WORK REQUEST: Using the records that follow, copy every line containing the word "Kuruyan".

MATERIALS PROVIDED:
▬▬▬▬▬▬▬▬▬▬
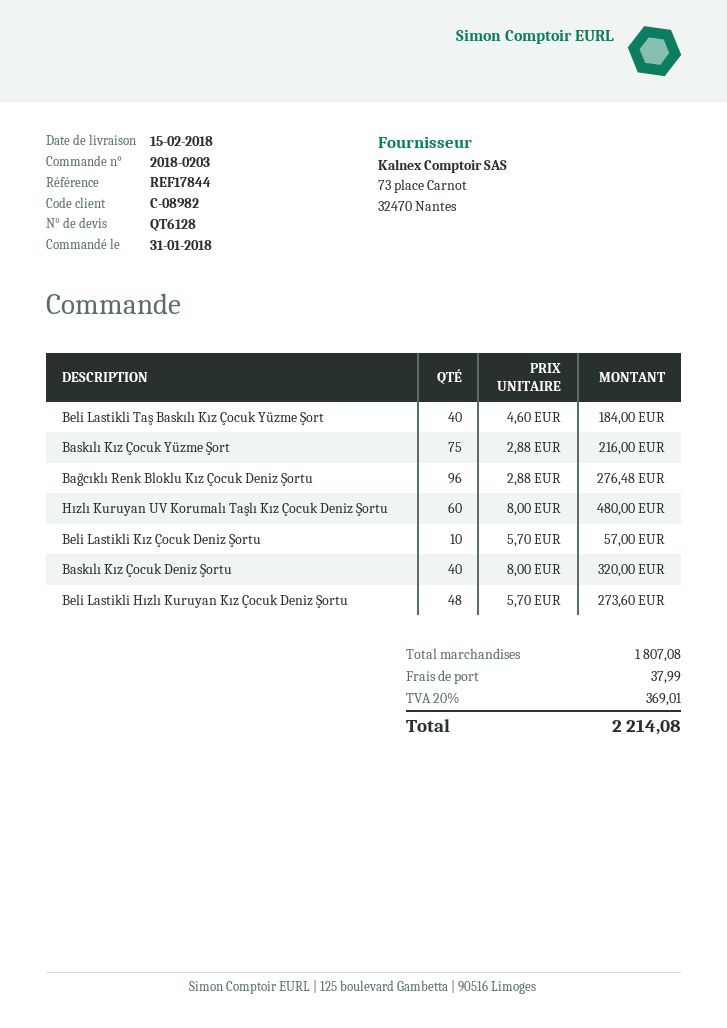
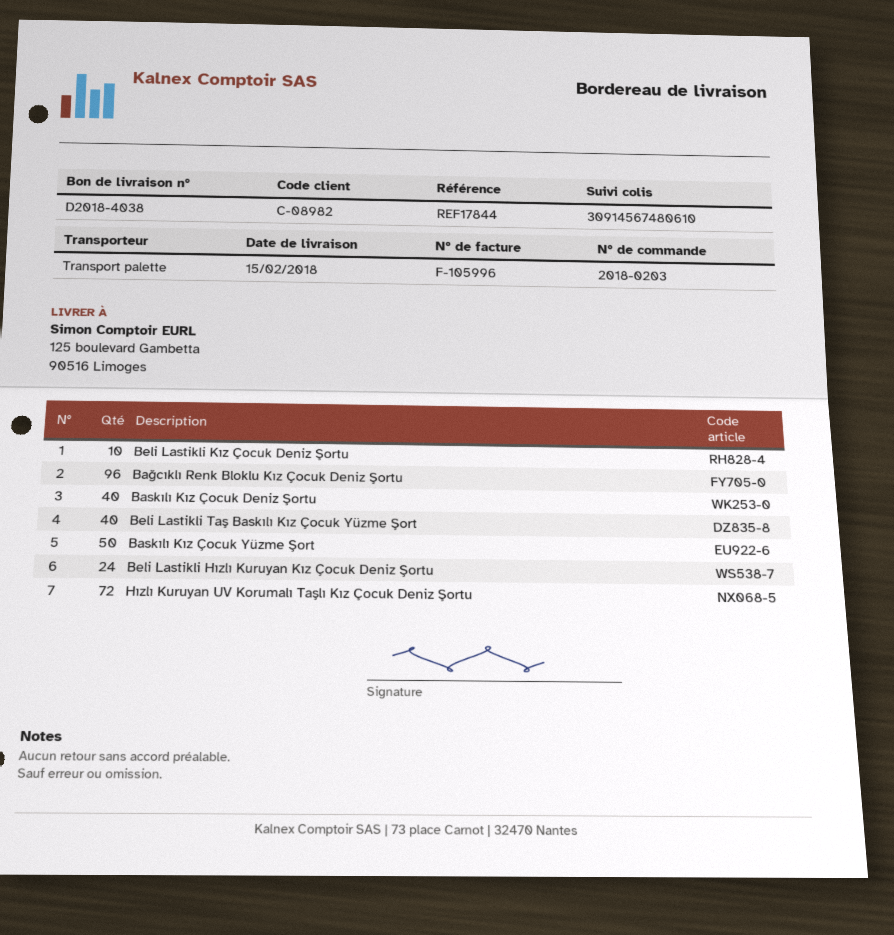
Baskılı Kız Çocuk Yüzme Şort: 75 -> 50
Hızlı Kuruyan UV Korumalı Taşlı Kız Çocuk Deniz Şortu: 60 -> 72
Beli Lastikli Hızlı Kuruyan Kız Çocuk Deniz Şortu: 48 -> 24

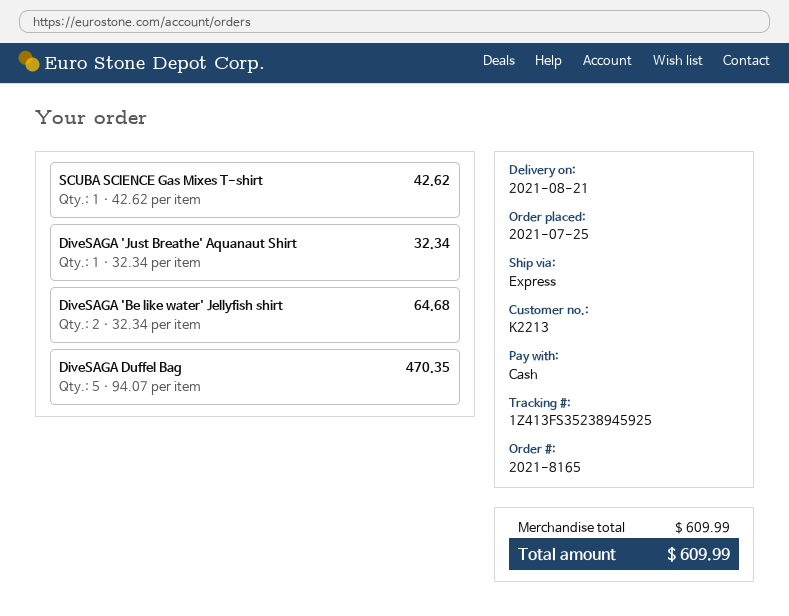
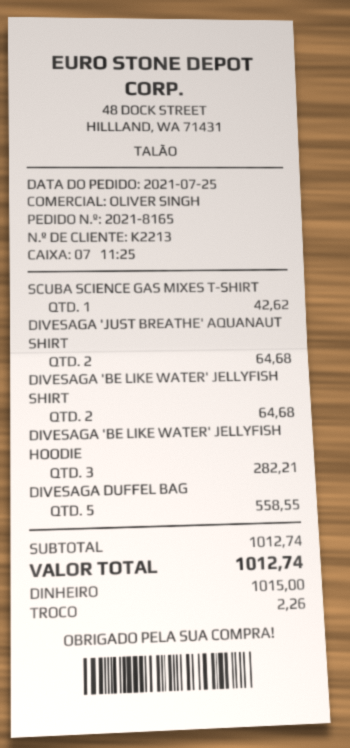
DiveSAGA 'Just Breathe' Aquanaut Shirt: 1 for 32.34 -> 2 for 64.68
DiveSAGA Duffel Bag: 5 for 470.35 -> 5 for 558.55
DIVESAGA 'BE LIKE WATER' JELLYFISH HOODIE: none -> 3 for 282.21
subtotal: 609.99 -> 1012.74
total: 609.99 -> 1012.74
▬▬▬▬▬▬▬▬▬▬
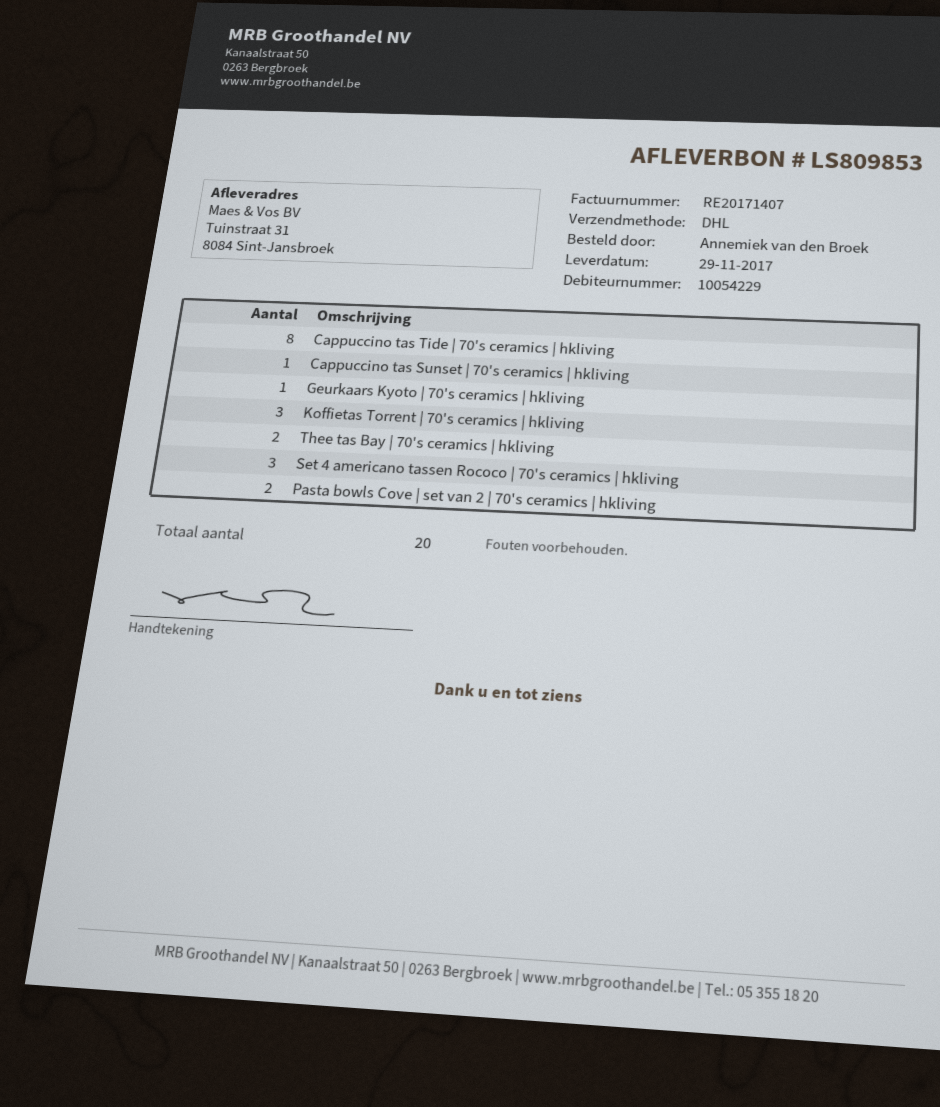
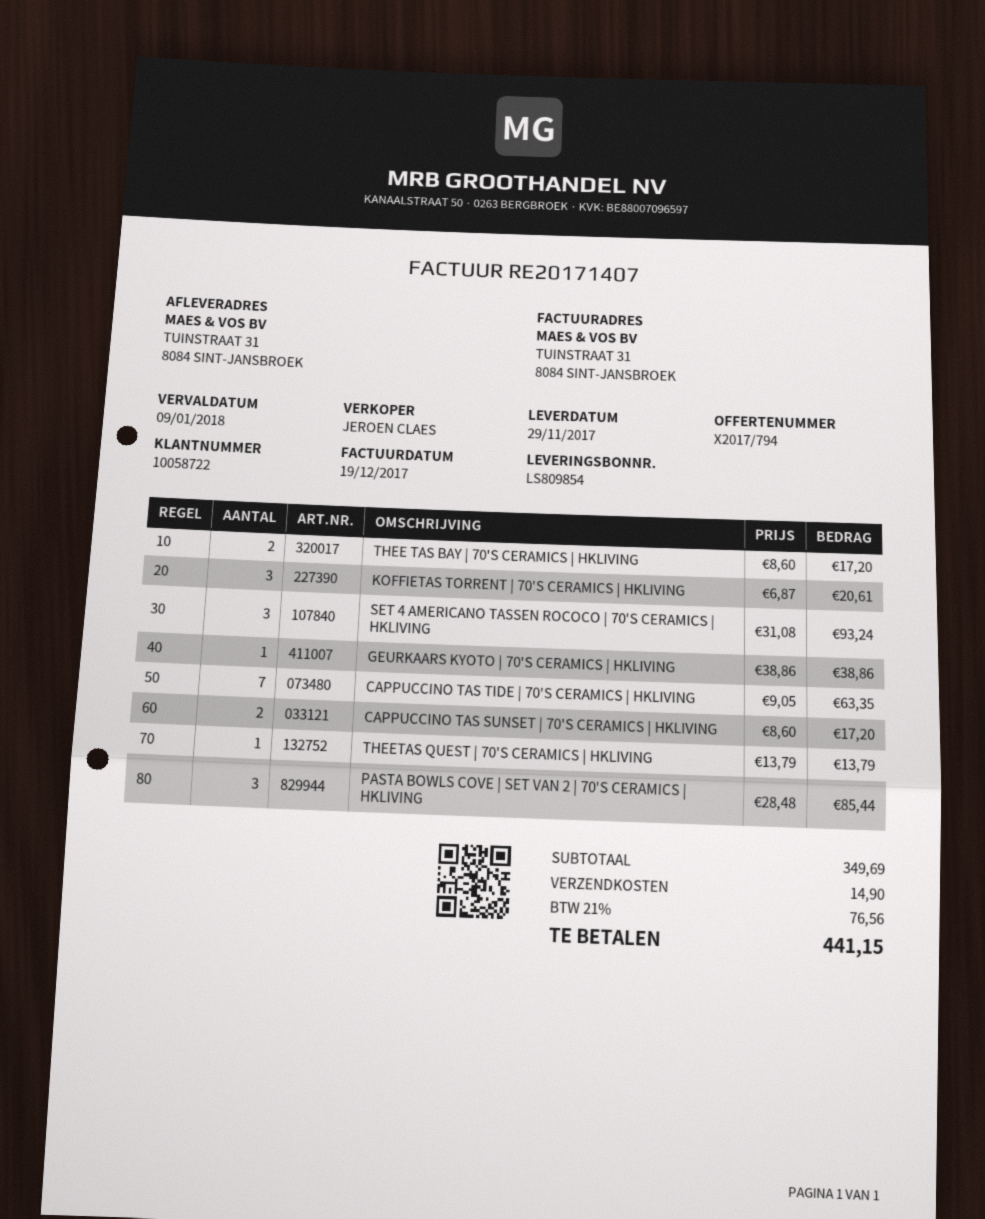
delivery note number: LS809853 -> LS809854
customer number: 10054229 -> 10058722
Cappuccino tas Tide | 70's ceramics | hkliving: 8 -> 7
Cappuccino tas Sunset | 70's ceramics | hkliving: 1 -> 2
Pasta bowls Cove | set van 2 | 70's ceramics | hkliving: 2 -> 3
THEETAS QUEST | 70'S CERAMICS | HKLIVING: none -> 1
▬▬▬▬▬▬▬▬▬▬
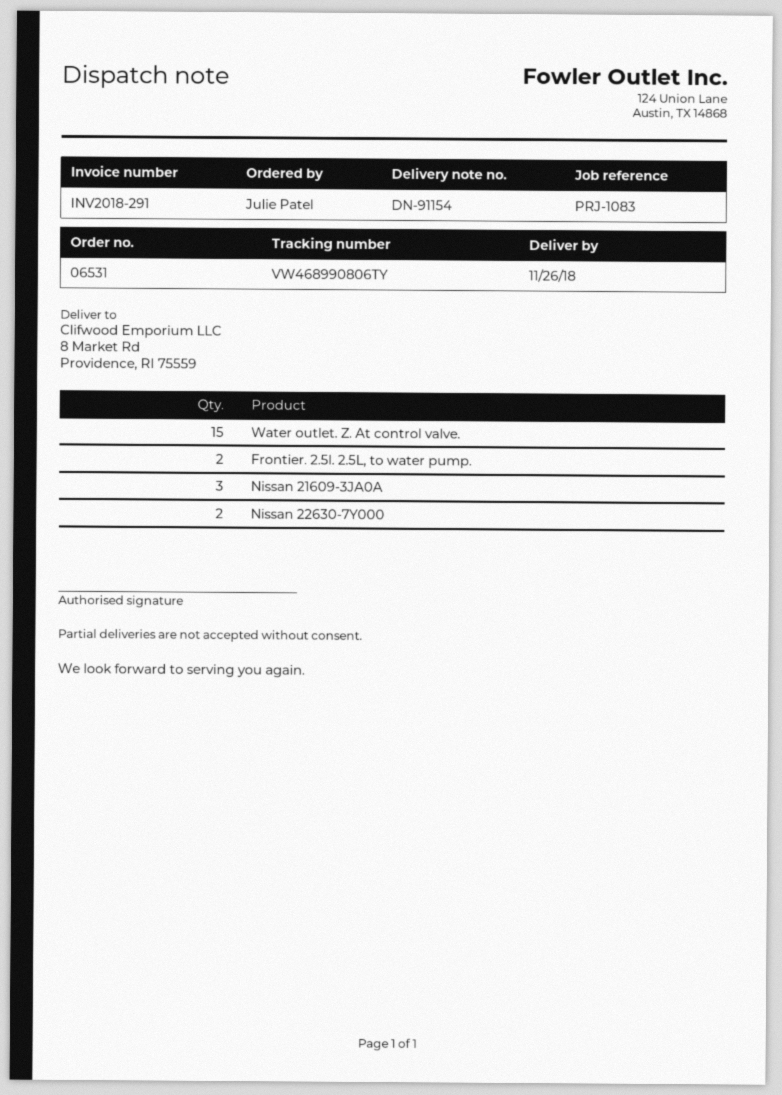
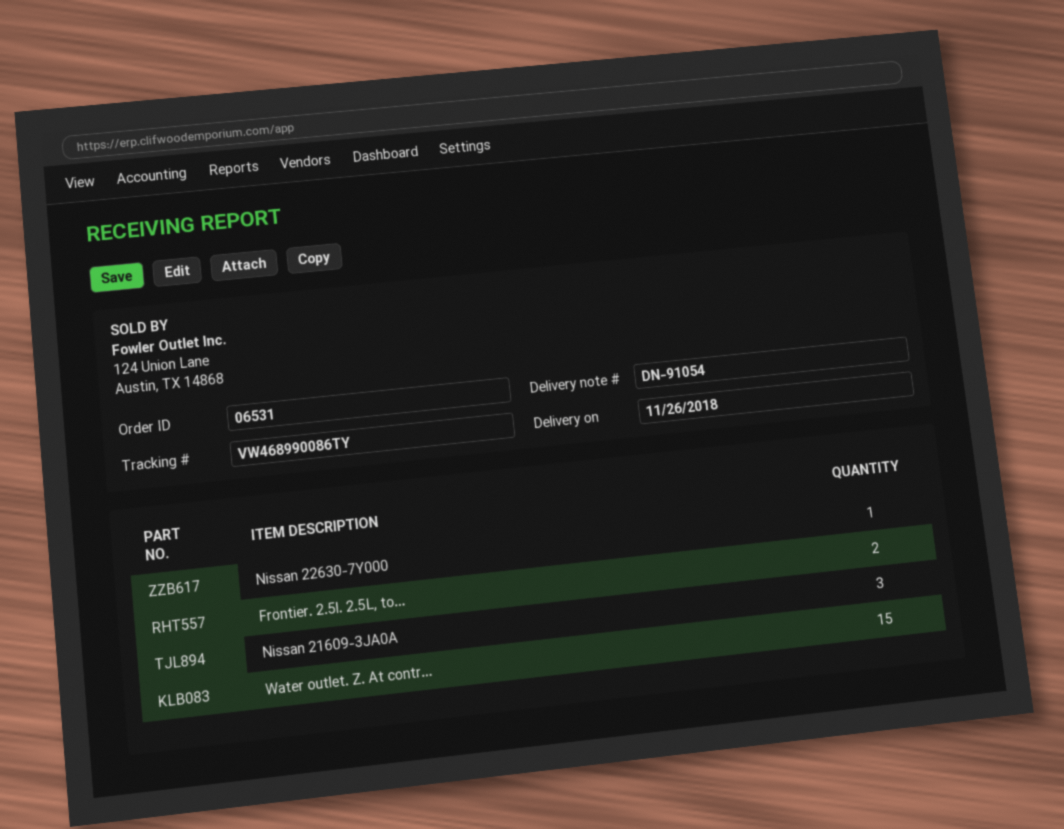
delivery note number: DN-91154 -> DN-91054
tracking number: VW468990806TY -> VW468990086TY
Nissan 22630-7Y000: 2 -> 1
▬▬▬▬▬▬▬▬▬▬
RESPONSE TO THE TASK:
Hızlı Kuruyan UV Korumalı Taşlı Kız Çocuk Deniz Şortu: 60 -> 72
Beli Lastikli Hızlı Kuruyan Kız Çocuk Deniz Şortu: 48 -> 24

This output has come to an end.